Figure 1. Greenish warblers show strong geographic structure, with west Siberian (P. t. viridanus) and east Siberian (P. t. plumbeitarsus) populations showing the most differentiation and populations to the south show stepwise progression in genetic signatures through subspecies ludlowi, trochiloides and obscuratus. (A) Map of sampling locations and subspecies ranges, (B) scatter plot of the first two principal components of genomic variation (PC1 captures 12.1% of the total variance, and PC2 6.4%), with each diamond representing one individual coloured according to the phenotype and map, and the black diamond showing the PCA coordinates of the reference genome. (C) The association of PC1 with location around the ring (measured from west Siberia down and around the ring to east Siberia). Note the western taxon nitidus is represented by two individuals in panel B (the two grey symbols near the upper left cluster of green symbols) but is not included in panel C because nitidus is outside of the main ring.
ABSTRACT
Haploblocks are regions of the genome that coalesce to an ancestor as a single unit. Differentiated haplotypes in these regions can result from the accumulation of mutational differences in low-recombination chromosomal regions, especially when selective sweeps occur within geographically structured populations. We introduce a method to identify large well-differentiated haploblock regions (LHBRs), based on the variance in standardised heterozygosity (ViSHet) of single nucleotide polymorphism (SNP) genotypes among individuals, calculated across a genomic region (500 SNPs in our case). We apply this method to the greenish warbler (Phylloscopus trochiloides) ring species, using a newly assembled reference genome and genotypes at more than 1 million SNPs among 257 individuals. Most chromosomes carry a single distinctive LHBR, containing 4–6 distinct haplotypes that are associated with geography, enabling detection of hybridisation events and transition zones between differentiated populations. LHBRs have exceptionally low within-haplotype nucleotide variation and moderately low between-haplotype nucleotide distance, suggesting their establishment through recurrent selective sweeps at varying geographic scales.
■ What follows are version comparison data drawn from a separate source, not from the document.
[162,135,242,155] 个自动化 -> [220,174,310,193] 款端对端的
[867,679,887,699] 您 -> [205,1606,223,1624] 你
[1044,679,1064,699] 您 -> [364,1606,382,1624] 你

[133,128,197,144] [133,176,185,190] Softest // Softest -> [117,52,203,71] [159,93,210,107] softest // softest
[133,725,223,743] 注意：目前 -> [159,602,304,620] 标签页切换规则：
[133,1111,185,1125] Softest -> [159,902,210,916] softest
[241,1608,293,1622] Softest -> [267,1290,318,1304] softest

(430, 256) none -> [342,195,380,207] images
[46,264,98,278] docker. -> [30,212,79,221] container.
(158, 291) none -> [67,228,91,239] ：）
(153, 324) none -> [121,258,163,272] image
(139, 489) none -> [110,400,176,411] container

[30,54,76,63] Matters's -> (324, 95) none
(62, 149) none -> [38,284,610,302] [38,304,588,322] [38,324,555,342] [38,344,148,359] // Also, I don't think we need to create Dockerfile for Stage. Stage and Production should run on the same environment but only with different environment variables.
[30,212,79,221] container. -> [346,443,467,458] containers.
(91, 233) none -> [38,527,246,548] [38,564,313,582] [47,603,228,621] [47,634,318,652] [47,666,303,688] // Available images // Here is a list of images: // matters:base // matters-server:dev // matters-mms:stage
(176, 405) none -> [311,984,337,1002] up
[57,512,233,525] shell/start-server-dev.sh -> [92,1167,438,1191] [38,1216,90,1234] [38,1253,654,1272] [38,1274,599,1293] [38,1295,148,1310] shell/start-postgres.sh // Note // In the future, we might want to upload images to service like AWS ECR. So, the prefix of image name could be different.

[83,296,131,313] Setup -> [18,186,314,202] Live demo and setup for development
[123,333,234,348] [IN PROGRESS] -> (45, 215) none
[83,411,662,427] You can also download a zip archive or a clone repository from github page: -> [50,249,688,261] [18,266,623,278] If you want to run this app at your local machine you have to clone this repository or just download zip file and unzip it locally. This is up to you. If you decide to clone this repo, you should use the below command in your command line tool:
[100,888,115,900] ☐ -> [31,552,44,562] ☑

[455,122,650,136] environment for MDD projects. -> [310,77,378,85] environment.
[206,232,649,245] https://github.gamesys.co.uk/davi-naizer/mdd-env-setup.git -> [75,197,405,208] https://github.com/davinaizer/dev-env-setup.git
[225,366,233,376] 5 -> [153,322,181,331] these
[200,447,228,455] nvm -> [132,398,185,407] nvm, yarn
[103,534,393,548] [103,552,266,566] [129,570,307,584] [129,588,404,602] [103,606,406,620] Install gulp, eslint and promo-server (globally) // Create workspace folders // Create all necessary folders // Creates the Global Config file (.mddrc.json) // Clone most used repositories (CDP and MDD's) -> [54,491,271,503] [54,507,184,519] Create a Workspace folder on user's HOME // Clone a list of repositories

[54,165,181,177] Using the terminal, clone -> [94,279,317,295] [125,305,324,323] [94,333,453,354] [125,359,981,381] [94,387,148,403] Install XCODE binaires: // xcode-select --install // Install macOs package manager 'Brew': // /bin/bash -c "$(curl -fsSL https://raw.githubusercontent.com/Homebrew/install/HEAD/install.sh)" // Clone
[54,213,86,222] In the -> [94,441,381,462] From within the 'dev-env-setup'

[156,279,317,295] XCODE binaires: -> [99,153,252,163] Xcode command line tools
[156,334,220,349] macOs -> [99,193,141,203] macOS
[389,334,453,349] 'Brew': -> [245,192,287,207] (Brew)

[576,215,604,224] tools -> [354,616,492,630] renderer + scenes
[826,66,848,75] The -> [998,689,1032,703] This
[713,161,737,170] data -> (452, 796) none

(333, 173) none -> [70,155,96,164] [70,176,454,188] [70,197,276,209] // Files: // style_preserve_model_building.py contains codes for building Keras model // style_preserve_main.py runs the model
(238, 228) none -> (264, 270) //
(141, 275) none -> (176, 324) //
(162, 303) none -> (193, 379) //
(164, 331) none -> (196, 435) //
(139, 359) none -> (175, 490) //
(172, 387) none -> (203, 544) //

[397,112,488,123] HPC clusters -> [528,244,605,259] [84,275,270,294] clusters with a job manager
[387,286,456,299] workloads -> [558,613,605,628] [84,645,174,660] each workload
Meiotic drive is potentially a powerful mechanism of producing such selective sweeps, and the LHBRs are likely to often represent centromeric regions where recombination is restricted. Links between populations enable introgression of favoured haplotypes and we identify one haploblock showing a highly discordant distribution compared to most of the genome, being present in two distantly separated geographic regions that are at similar latitudes in both east and central Asia. Our results set the stage for detailed studies of haploblocks, including their genomic location, gene content and contribution to reproductive isolation.